PW: The strategy is the truth which the painting eventually reveals, this prologue allows for an introduction to a strategy, if it’s uncomfortable, it has to do with how one begins this process of recognition. We’ve been instructed in the many ways oppression and violence operates, sometimes a toy gun is an excuse to execute a child, whites refuse to find the humanity in Black lives. We allow ourselves a history of subversive life, we pretend to be docile, we pretend that we don’t fear whites/police. My making whites uncomfortable is an attempt to find new ways to upload this history.

SYR: You have been busy painting during your first months of retirement and the shelter-in-place order. Recently, a Forbes magazine article featured The Death of George Floyd (2020). What are your thoughts on the nation-wide and global protests? 
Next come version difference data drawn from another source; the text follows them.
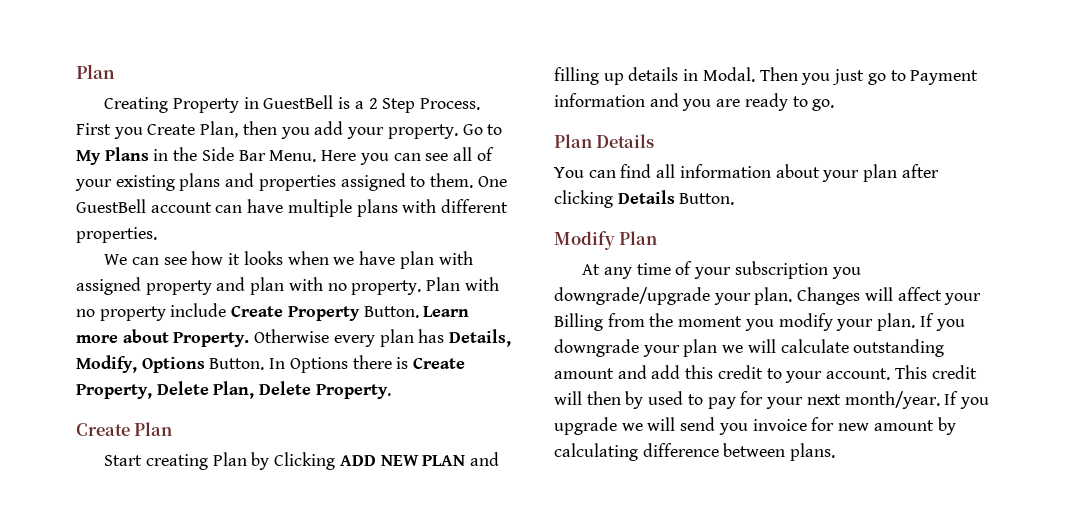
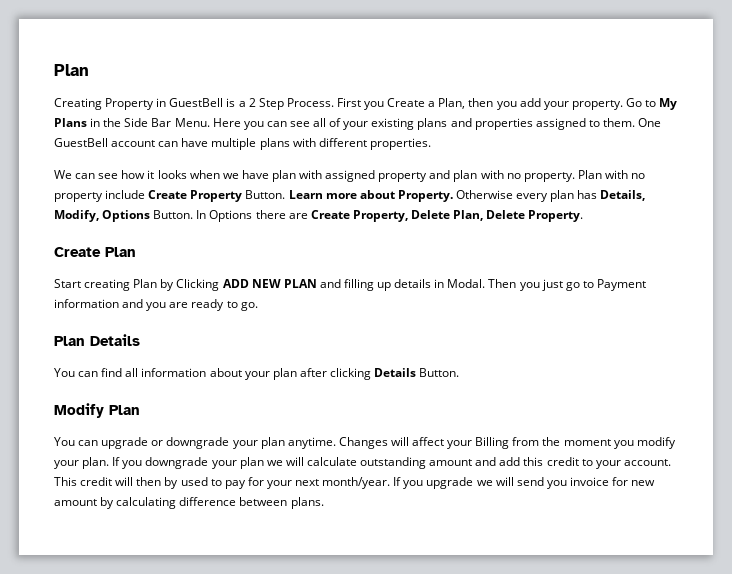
(196, 129) none -> [428,101,436,107] a
[396,357,409,369] is -> [288,213,308,219] are
[582,261,861,279] [554,287,793,305] At any time of your subscription you downgrade/upgrade your plan. -> [54,437,336,449] You can upgrade or downgrade your plan anytime.

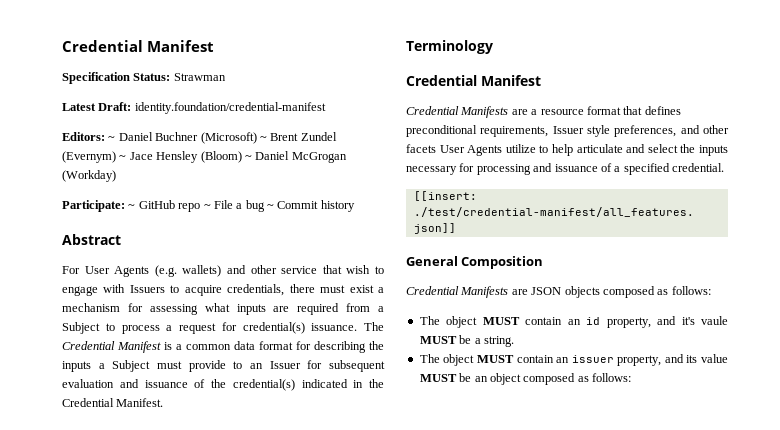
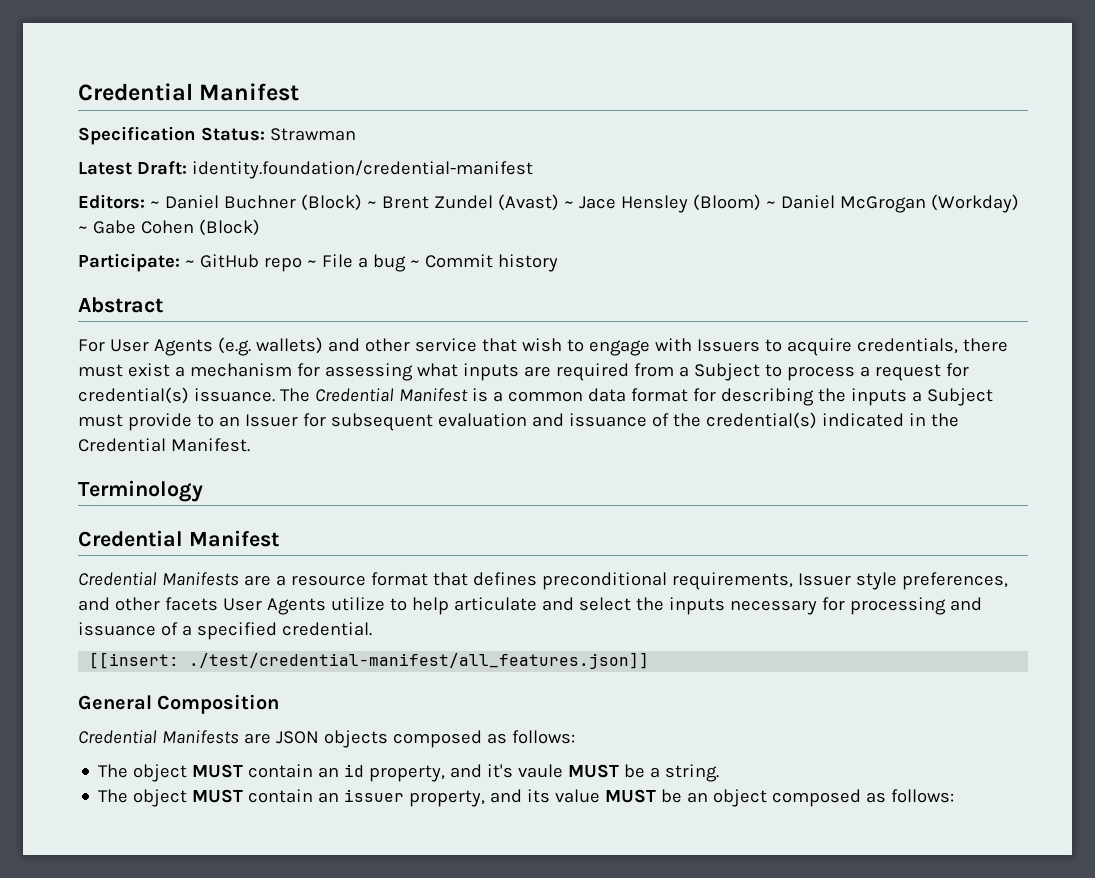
[200,132,257,144] (Microsoft) -> [300,194,362,211] (Block)
[62,151,116,163] (Evernym) -> [497,194,559,211] (Avast)
(116, 176) none -> [78,219,260,236] ~ Gabe Cohen (Block)

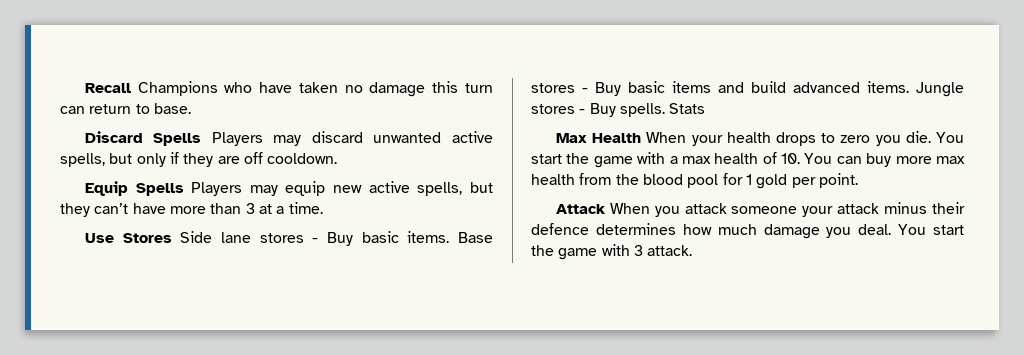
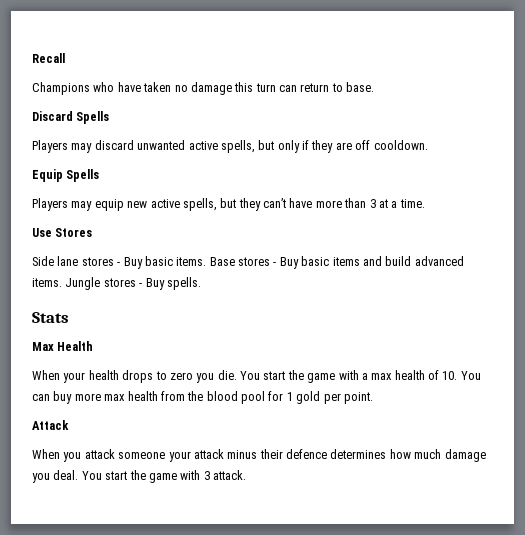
(131, 88) none -> (65, 58) //
(202, 139) none -> (110, 117) //
(184, 189) none -> (100, 175) //
(172, 238) none -> (93, 232) //
(665, 110) none -> (201, 283) //
(642, 138) none -> (94, 346) //
(606, 209) none -> (69, 425) //

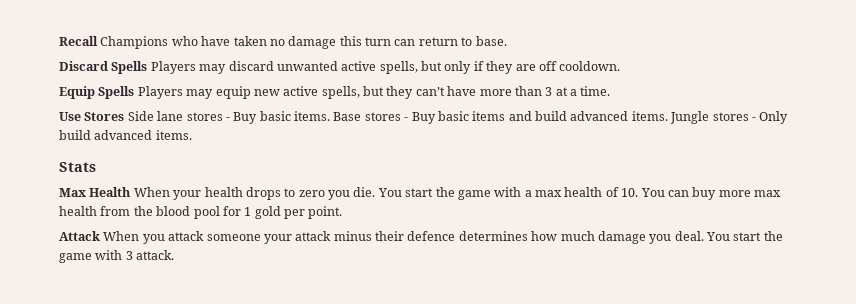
(65, 58) // -> (98, 41) none
(110, 117) // -> (148, 67) none
(100, 175) // -> (135, 92) none
(93, 232) // -> (125, 116) none
[145,277,201,290] Buy spells. -> [759,111,789,124] [59,130,192,140] Only build advanced items.
(94, 346) // -> (132, 192) none
(69, 425) // -> (100, 236) none

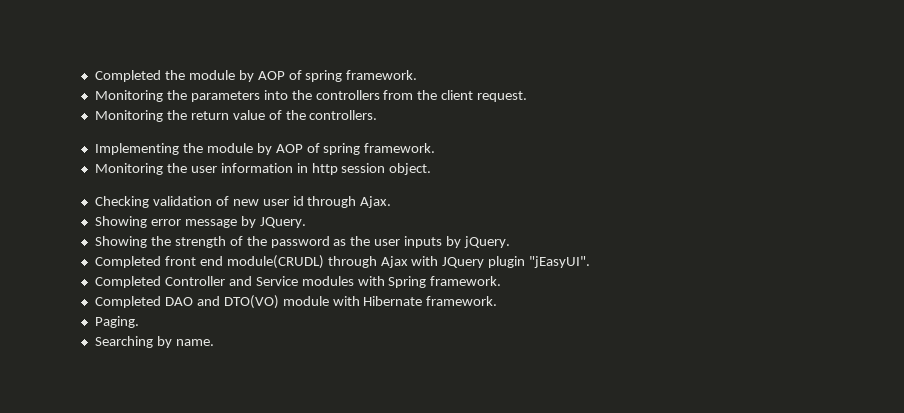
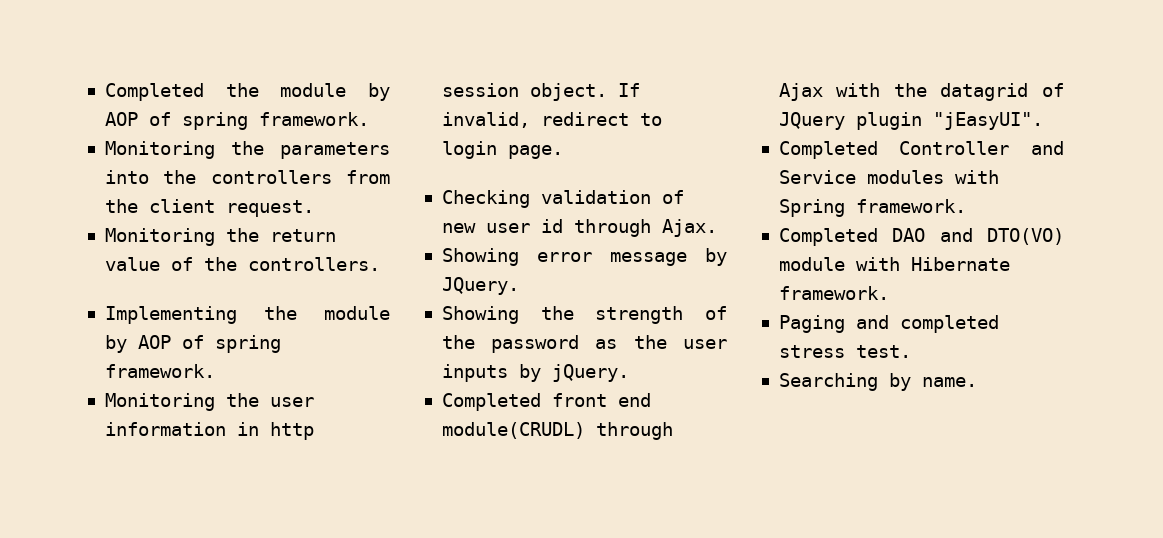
(432, 169) none -> [617,83,640,97] [441,112,662,128] [441,141,563,159] If invalid, redirect to login page.
(439, 261) none -> [893,83,1064,101] the datagrid of
[94,316,139,328] Paging. -> [778,315,999,333] [778,345,911,358] Paging and completed stress test.

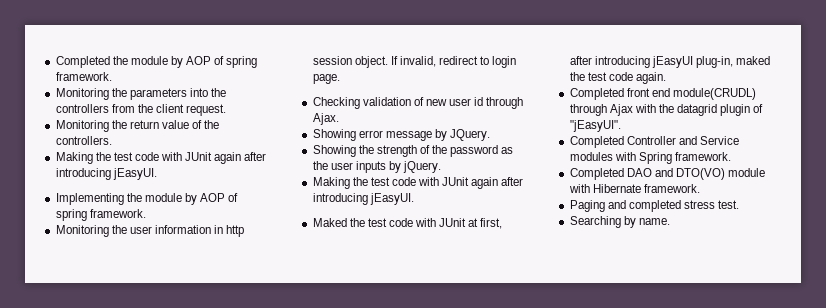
(380, 264) none -> [55,152,267,164] [55,168,157,180] // Making the test code with JUnit again after introducing jEasyUI.
(629, 373) none -> [312,177,524,189] [312,193,414,205] [312,218,503,229] [569,56,771,68] [569,72,666,84] // Making the test code with JUnit again after introducing jEasyUI. // Maked the test code with JUnit at first, after introducing jEasyUI plug-in, maked the test code again.
[1042,83,1064,97] [778,112,922,130] of JQuery plugin -> [720,104,764,116] plugin of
A triptych showing the arrest, death, and funeral of George Floyd.
Peter Williams, American, b. 1951. The Arrest of George Floyd. The Death of George Floyd. The Funeral of George Floyd. Oil on canvas, 2020. Photos courtesy of Peter Williams.

PW: I think it’s amazing and somewhat disgusting, the Black body being used to create celebrity in the tour of his funeral. The horror of his death should be enough. I tried to recognize the various actions happening in his “Arrest” “Death” and “Funeral” were serious statements about an individual. 

SYR: Institutions are looking to engage with the community in new ways. What would you like to see art museums do? 

PW: Relax their corporate image and move out into the community, bring the art to the people. Select new ways of delivering art to a public naïve about its histories. Museums have become a big contributor to the corruption of the arts, and with COVID-19 institutional life must become about other discoveries, rather than a repository of Western ruins.

SYR: You also have upcoming solo exhibitions this summer. Are you moving in a new direction?  Where do you see your art going in the future? 

PW: I don’t know, it’s a difficult question to answer. I like to think perhaps I could write and use text to have my voice play a deeper role.